Keep the strumming simple at first. Until you can do your strumming pattern without thinking about it, it's going to be hard to sing over it. Practice your strumming first.


. . . it might sound a bit much, but if you video tape yourself playing while attempting to sing... then review it after... you can really get nitty gritty on what you need to fix and discover what you like and dislike.


I learned by humming first. Once I got the strum pattern down - then I would start to hum the melody - then slowly come out with the words where I knew they were supposed to come out. Then eventually it all came together.


. . . then I would play the uke, and the words in my head, leading to humming or whistling while playing, got it down after a short while.

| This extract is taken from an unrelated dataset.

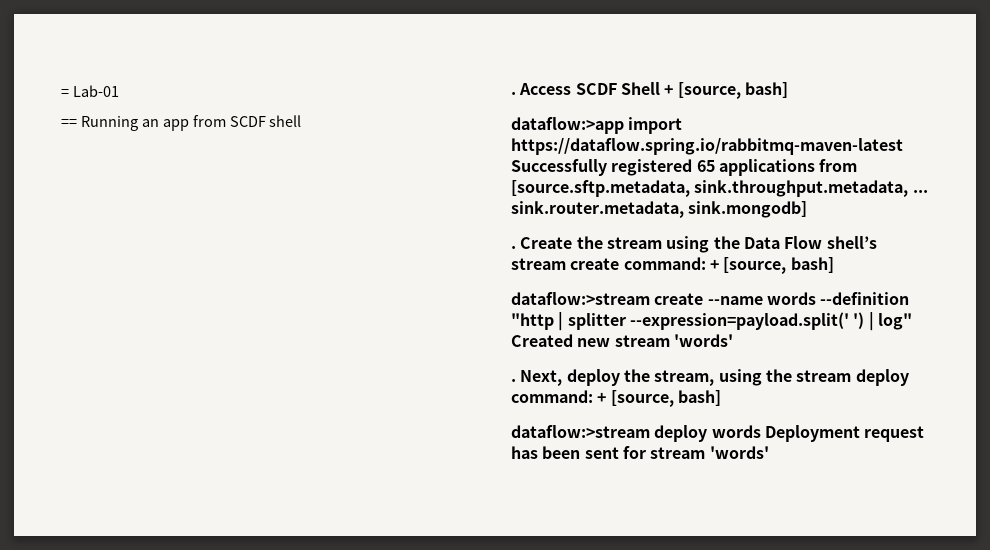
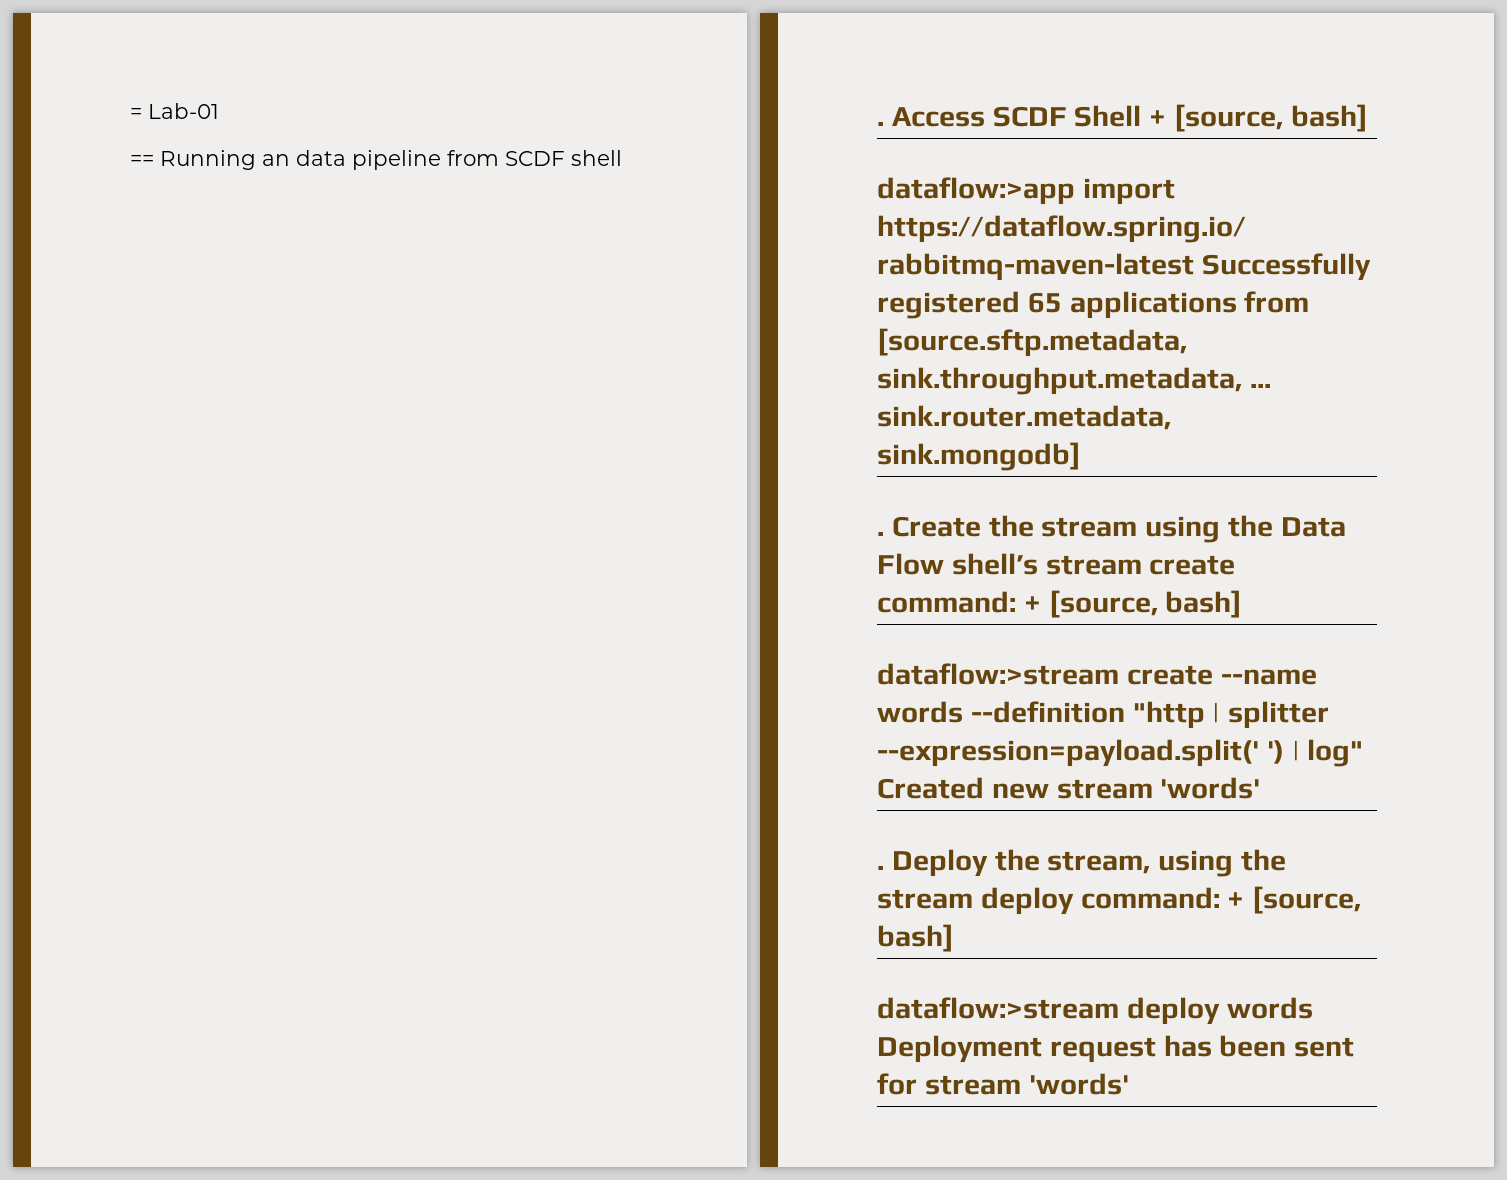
- == Running an app from SCDF shell
+ == Running an data pipeline from SCDF shell
- Next, deploy the stream, using the stream deploy command: + [source, bash]
+ Deploy the stream, using the stream deploy command: + [source, bash]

The easiest way is to completely memorize the strumming for the song so that you can do it without thinking. Then memorize the melody and lyrics for the song. Then try it out at the same time. Start slow if you have to. If you keep working at it, doing them both will become second nature and you don't even have to think about your strumming while you sing.


. . . here is the order I recommend:
1. I would learn the melody and lyrics of the song. Write the lyrics down or print them out.
2. Learn the basic chords and write the chord changes on the lyric sheet at the exact word where the chords will be changing.
3. Stroke down only once for each chord change while you sing the melody.
4. Keep practicing this technique until you feel you are comfortable to add a second strum on the down beat of each 4 bar measure after that.
5. Continue to add to your strumming pattern from there.


. . . learn the chord progression so you have it smooth before trying to sing along.


And finally, Ianís advice . . .


Simple rule for learning to play or to play/sing with any instrument:

Practice.
Practice practice practice practice practice practice practice practice practice practice practice practice practice practice practice practice practice practice practice practice practice practice practice practice practice practice practice practice practice practice practice practice practice practice practice practice practice practice practice practice practice practice practice practice practice practice practice practice practice practice practice practice practice practice practice practice practice practice practice practice practice practice practice practice practice practice practice practice practice practice practice practice practice practice practice practice practice practice practice practice practice practice practice practice practice practice practice practice practice practice practice practice practice practice practice practice practice practice practice practice practice practice practice practice practice practice practice practice practice practice practice practice practice practice practice practice practice practice practice practice practice practice practice practice practice practice practice practice practice practice practice practice practice practice practice practice practice practice practice practice practice practice practice practice practice practice practice practice practice practice practice practice practice practice practice practice practice practice practice practice practice practice practice practice.

And stop for a glass of wine.

PS. A metronome might help. When you learn to keep time to its beat, it makes it somewhat more of an automatic process to strum in synch.

TCK
09-05-2011, 09:33 PM
Totally summed up right there- when you can play the tune backwards and forwards without thinking about it...than you can sing it easily without being jerky. Practice is the ticket.

helric
09-06-2011, 02:23 AM
everything is said !

photopatch
09-07-2011, 03:51 PM
Also, you may try simply humming first. That helped me! Actually I thought it would never happen but after only a couple weeks of real lengthy practice, it finally happened!